2. Related Work
In early named entity recognition tasks, the main goal was to automatically identify named entities from a pile of textual data. A system for automatic recognition of company names was introduced by Rau [
3] and others at the 1991 Conference on Applications of Artificial Intelligence, where the main approach used heuristics and manual rules. In 1996, the term named entity recognition was formally introduced by R. Grishman and Sundheim [
4] at the MUC-6 conference, which led to an increasing interest in the field, and thus it entered a period of rapid development.
In recent years, deep learning techniques based on neural network models have become mainstream in NER tasks due to the rapid development of deep learning techniques, and the features of the method that do not rely on manual feature extraction have become an important reason for this being the main choice.
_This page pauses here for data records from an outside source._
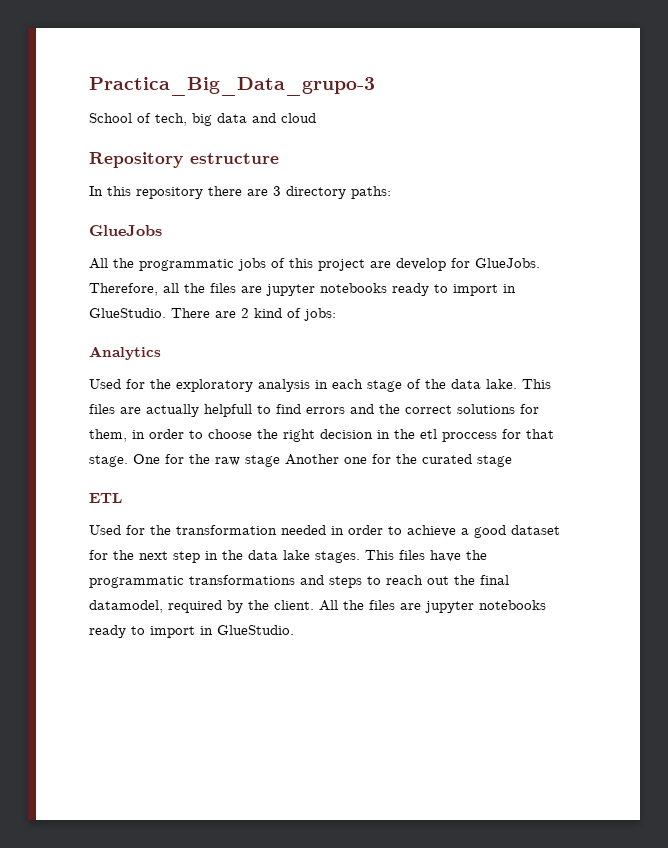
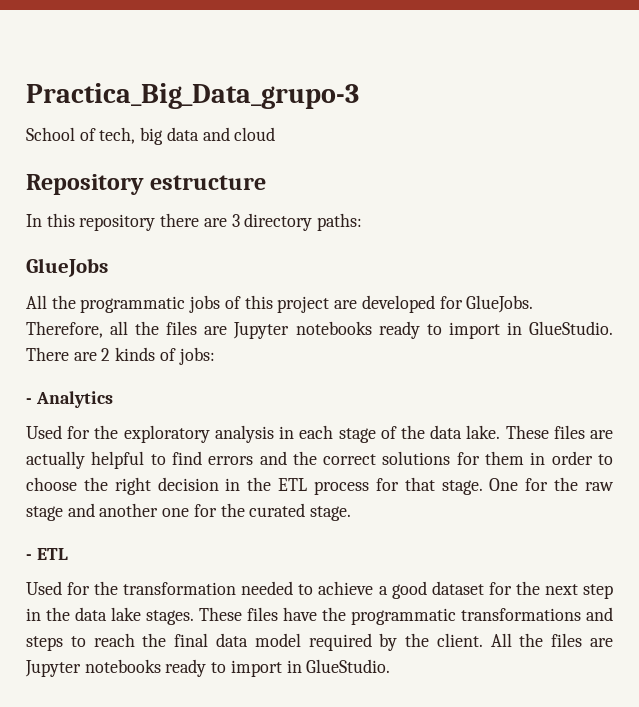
- All the programmatic jobs of this project are develop for GlueJobs.
+ All the programmatic jobs of this project are developed for GlueJobs.
- Therefore, all the files are jupyter notebooks ready to import in GlueStudio.
+ Therefore, all the files are Jupyter notebooks ready to import in GlueStudio.
- There are 2 kind of jobs:
+ There are 2 kinds of jobs:
- Analytics
+ - Analytics
- This files are actually helpfull to find errors and the correct solutions for them, in order to choose the right decision in the etl proccess for that stage.
+ These files are actually helpful to find errors and the correct solutions for them in order to choose the right decision in the ETL process for that stage.
- One for the raw stage Another one for the curated stage
- ETL
+ One for the raw stage and another one for the curated stage.
+ - ETL
- Used for the transformation needed in order to achieve a good dataset for the next step in the data lake stages.
+ Used for the transformation needed to achieve a good dataset for the next step in the data lake stages.
- This files have the programmatic transformations and steps to reach out the final datamodel, required by the client.
+ These files have the programmatic transformations and steps to reach the final data model required by the client.
- All the files are jupyter notebooks ready to import in GlueStudio.
+ All the files are Jupyter notebooks ready to import in GlueStudio.

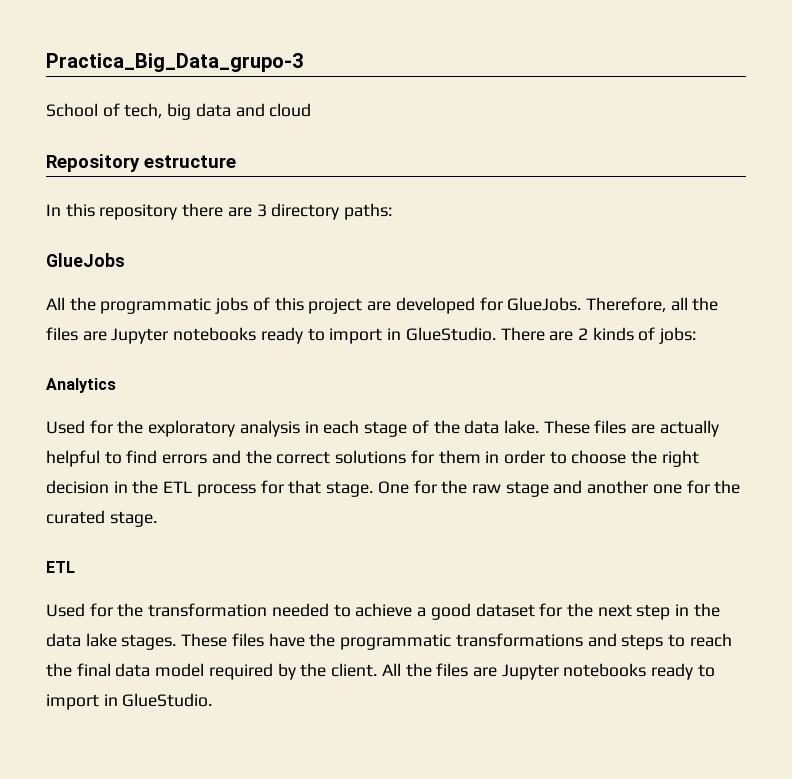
- - Analytics
+ Analytics
  One for the raw stage and another one for the curated stage.
- - ETL
+ ETL

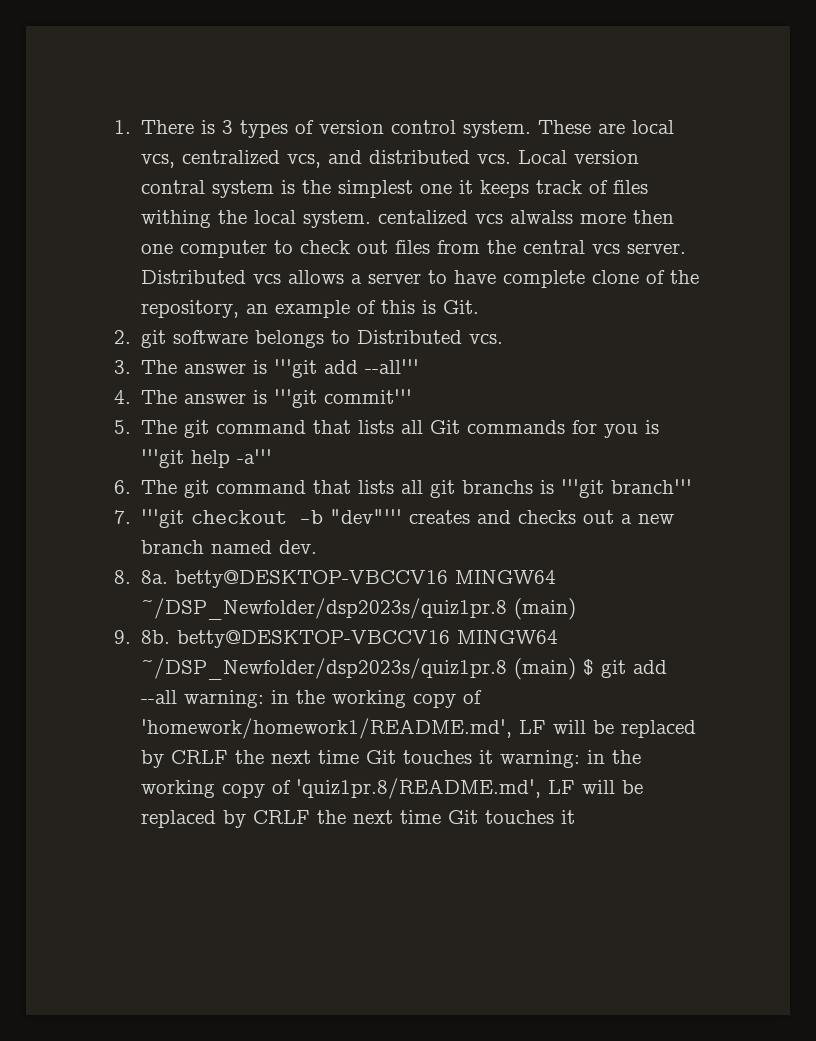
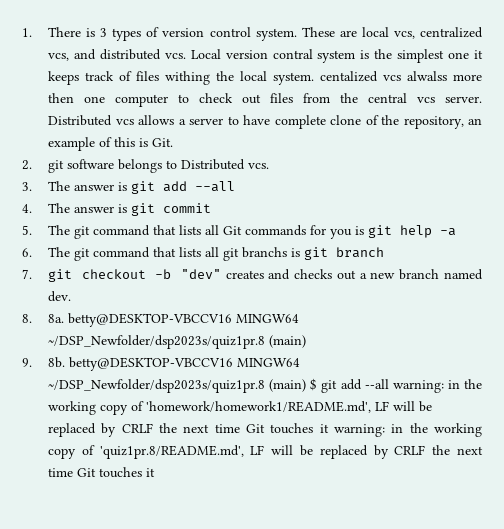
- 3. The answer is '''git add --all'''
+ 3. The answer is git add --all
- 4. The answer is '''git commit'''
+ 4. The answer is git commit
- 5. The git command that lists all Git commands for you is '''git help -a'''
+ 5. The git command that lists all Git commands for you is git help -a
- 6. The git command that lists all git branchs is '''git branch'''
+ 6. The git command that lists all git branchs is git branch
- 7. '''git checkout -b "dev"''' creates and checks out a new branch named dev.
+ 7. git checkout -b "dev" creates and checks out a new branch named dev.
The neural network-based method simply converts text information into vector form by learning the embedded model, and then the text information represented by the vector form is input into the neural network model, and the neural network encodes the information by modeling the text sequence, and finally decodes it in the decoding layer to obtain the final annotated sequence [
5].
Currently, among the generative models of word vectors, there is the Word2Vec model proposed by Mikolov et al. [
6]. This is a method of word embedding, which allows the natural language space and mathematical space to be connected. Based on the previous work, Pennington et al. proposed the Glove model [
7]. One of the main advantages of Glove is that it uses uniformly distributed squared loss, which is better adapted to the cross-entropy loss function and has better expressiveness, and from the point of view of model training, Glove can obtain a more reliable set of word vectors faster. However, both models produce the same word vectors in the corpus of the text, which leads to the problem of multiple meanings in both of them, which leads to an impact on the results of subsequent tasks. Devlin et al. [
8], in 2018, proposed the BERT (bidirectional encoder representation from transformers) model, which has been proven after extensive experiments to have better performance in pre-trained language models for NLP, which can capture the features of long texts and can dynamically generate word vectors in different contexts with better computing power, and has become the main pre-processing model in the field of NLP.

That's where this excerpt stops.